How the American Healthcare System Stole Christmas

Jennifer Stanley
7 min readDec 19, 2021

It’s the most wonderful time of the year — but not for everyone. For the millions of Americans crippled under the weight of outrageous medical bills or dealing with conditions they can’t afford to treat, it can be the most stressful and depressing.

I realize this post might come off sounding a bit “woe is me,” and for that, I apologize in advance. However, sharing personal experiences is a powerful way to raise awareness and make change. Here’s how the American healthcare system steals the holidays from chronically ill people — especially amid the pandemic.

Awaiting the Kick Under the Mistletoe

For the third year in a row, I’m spending the holidays in imminent fear of homelessness.
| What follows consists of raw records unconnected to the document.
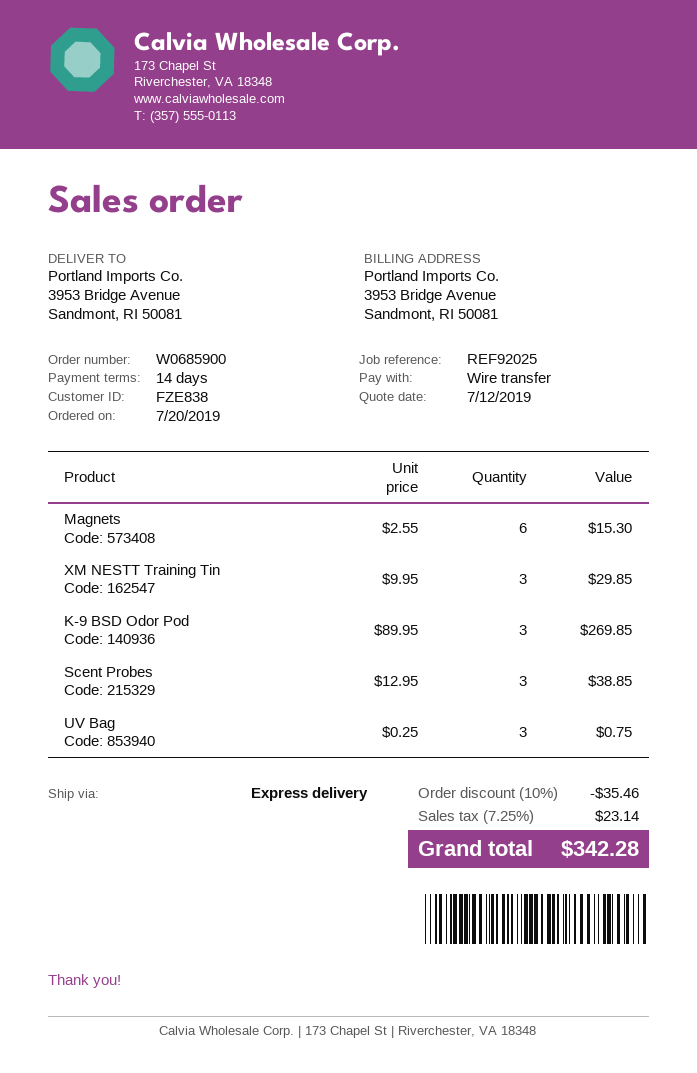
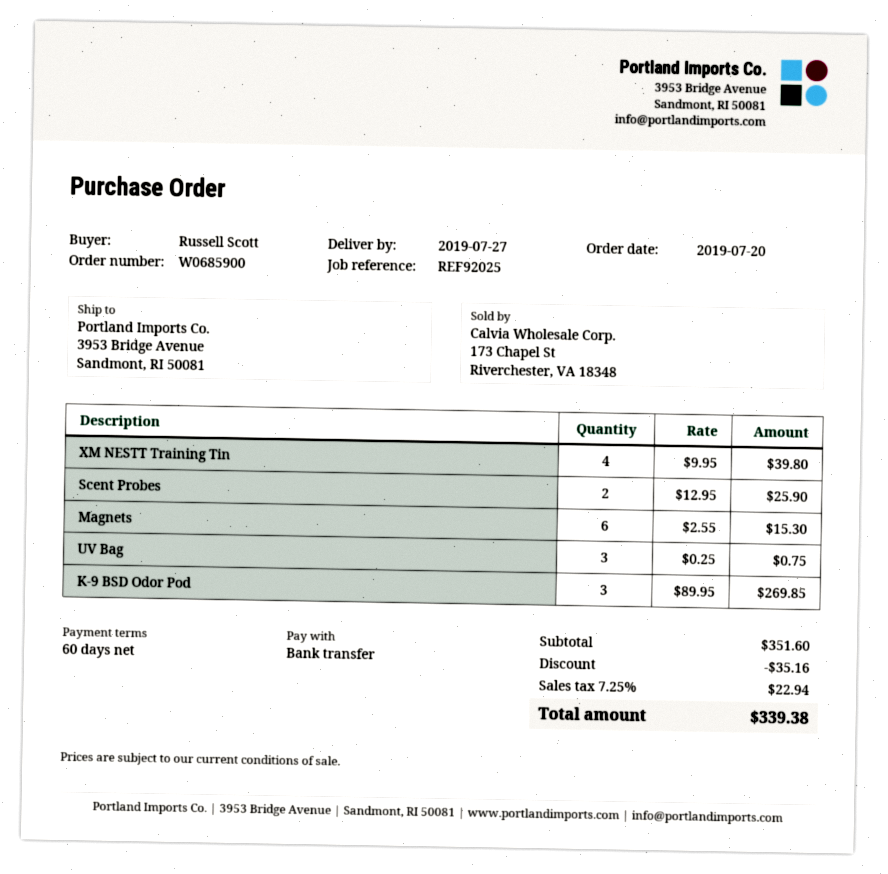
payment terms: 14 days -> 60 days
XM NESTT Training Tin: 3 x 9.95 = 29.85 -> 4 x 9.95 = 39.80
Scent Probes: 3 x 12.95 = 38.85 -> 2 x 12.95 = 25.90
discount: 35.46 -> 35.16
tax: 7.25% = 23.14 -> 7.25% = 22.94
total: 342.28 -> 339.38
My poverty didn’t arise because I didn’t work hard. I tried everything I could to bootstrap over the years, working multiple jobs, even earning an advanced degree.
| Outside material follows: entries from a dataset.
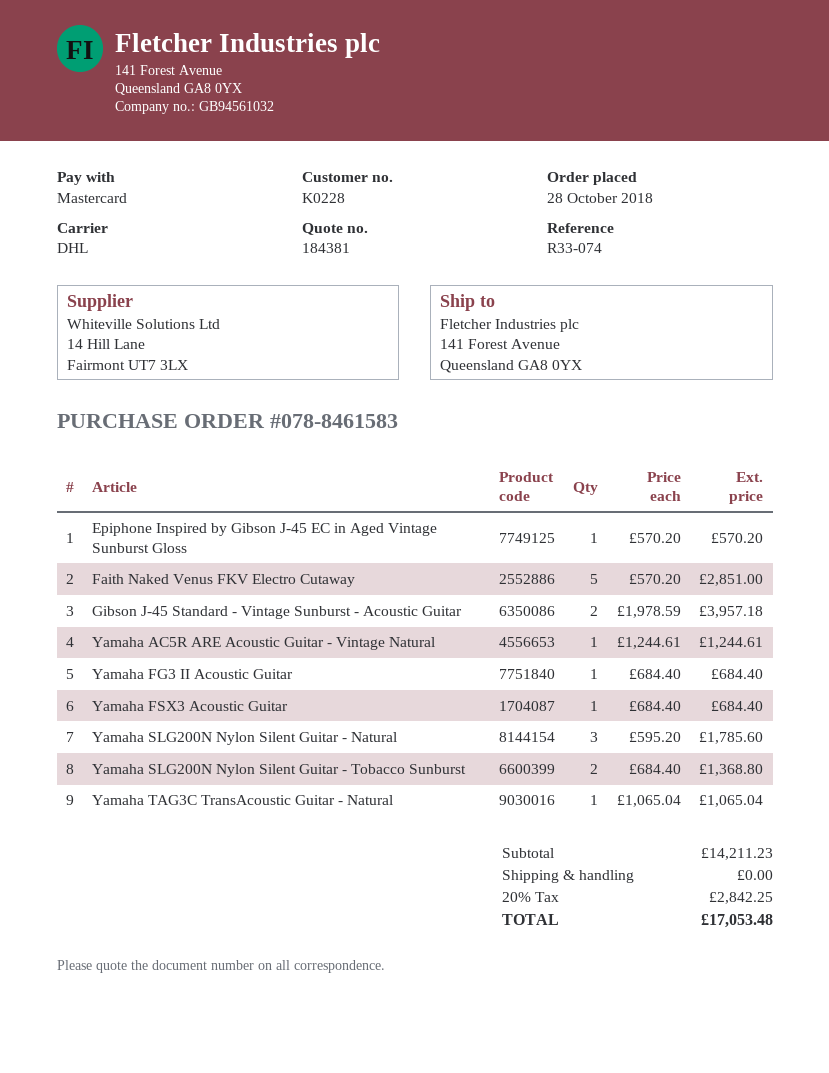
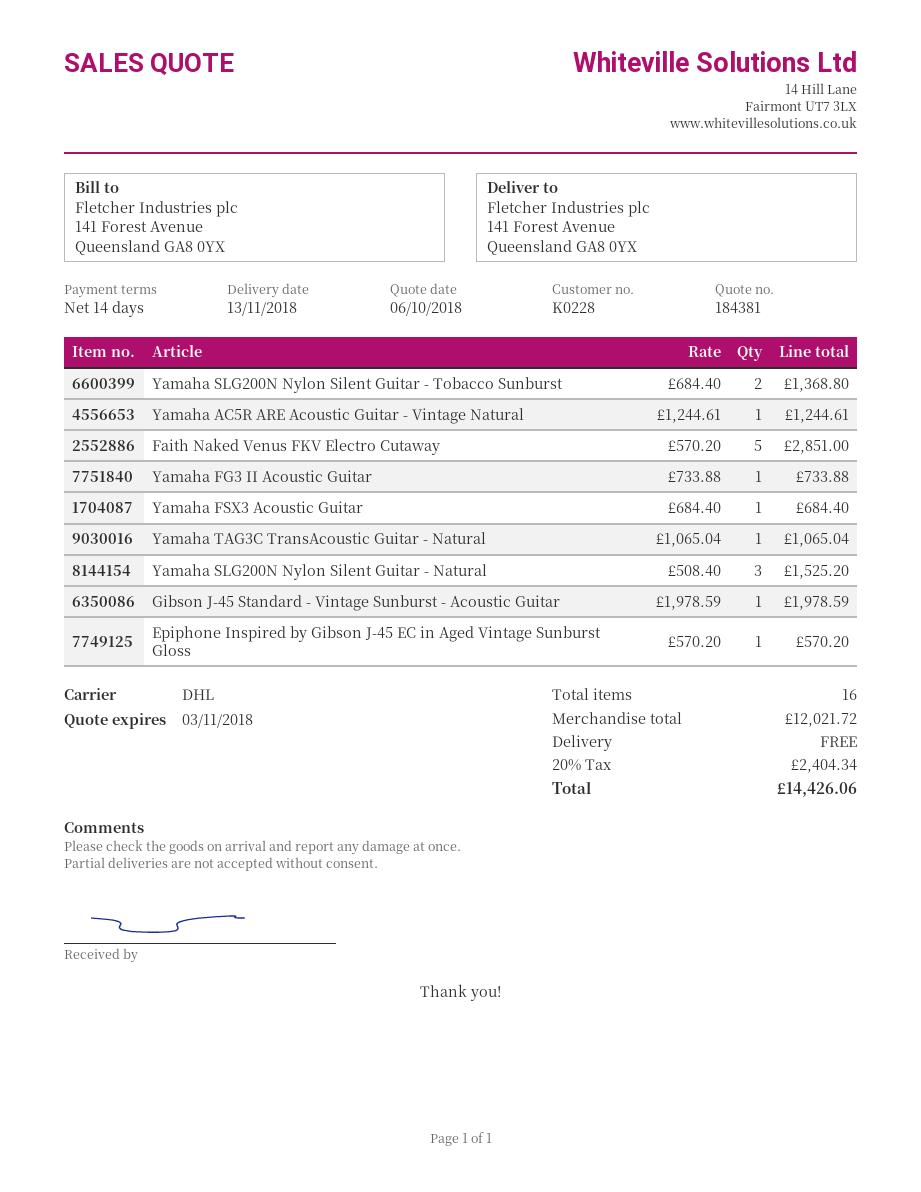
Gibson J-45 Standard - Vintage Sunburst - Acoustic Guitar: 2 x 1978.59 = 3957.18 -> 1 x 1978.59 = 1978.59
Yamaha FG3 II Acoustic Guitar: 1 x 684.40 = 684.40 -> 1 x 733.88 = 733.88
Yamaha SLG200N Nylon Silent Guitar - Natural: 3 x 595.20 = 1785.60 -> 3 x 508.40 = 1525.20
subtotal: 14211.23 -> 12021.72
tax: 20% = 2842.25 -> 20% = 2404.34
total: 17053.48 -> 14426.06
My long day’s journey into night began when I became sick with mysterious, seemingly unrelated symptoms. I had severe gastrointestinal problems and chronic pain coupled with migraines that sometimes literally knocked me unconscious. The combination of ever-mounting medical bills with frequent job loss due to absenteeism burned through my savings first, then my credit cards, then my meager retirement accounts.

For well over a decade, I battled my disorder, coupled with downright gaslighting about my experiences. I was offered antidepressants aplenty but relatively little help for the symptoms that were impeding my ability to work. By the time my doctors realized how genuinely jacked up I was inside, I needed those happy pills to cope with being told “It’s all in your head,” and “you’re just seeking attention,” when I was spending 20 hours out of each 24 either in bed or on the toilet.

Frustrated, I continued seeking help while healing independently as best I could. I threw myself into the study of holistic medicine, turning back to my yoga practice and advancing my knowledge of herbalism.

My lowest point came when an unpaid sewer bill my ex-husband failed to mention nearly got me evicted. That was three holidays ago. I was already in the virtual sex trade and graduated to full-blown prostitution to keep a roof over my head.

Despite going to extremes to save my housing, I was nevertheless screwed when my former landlord sold my old rental. It was the second time I’d faced such circumstances. Once again, I did what I had to do, abandoning my dignity and risking my health to secure alternative lodging.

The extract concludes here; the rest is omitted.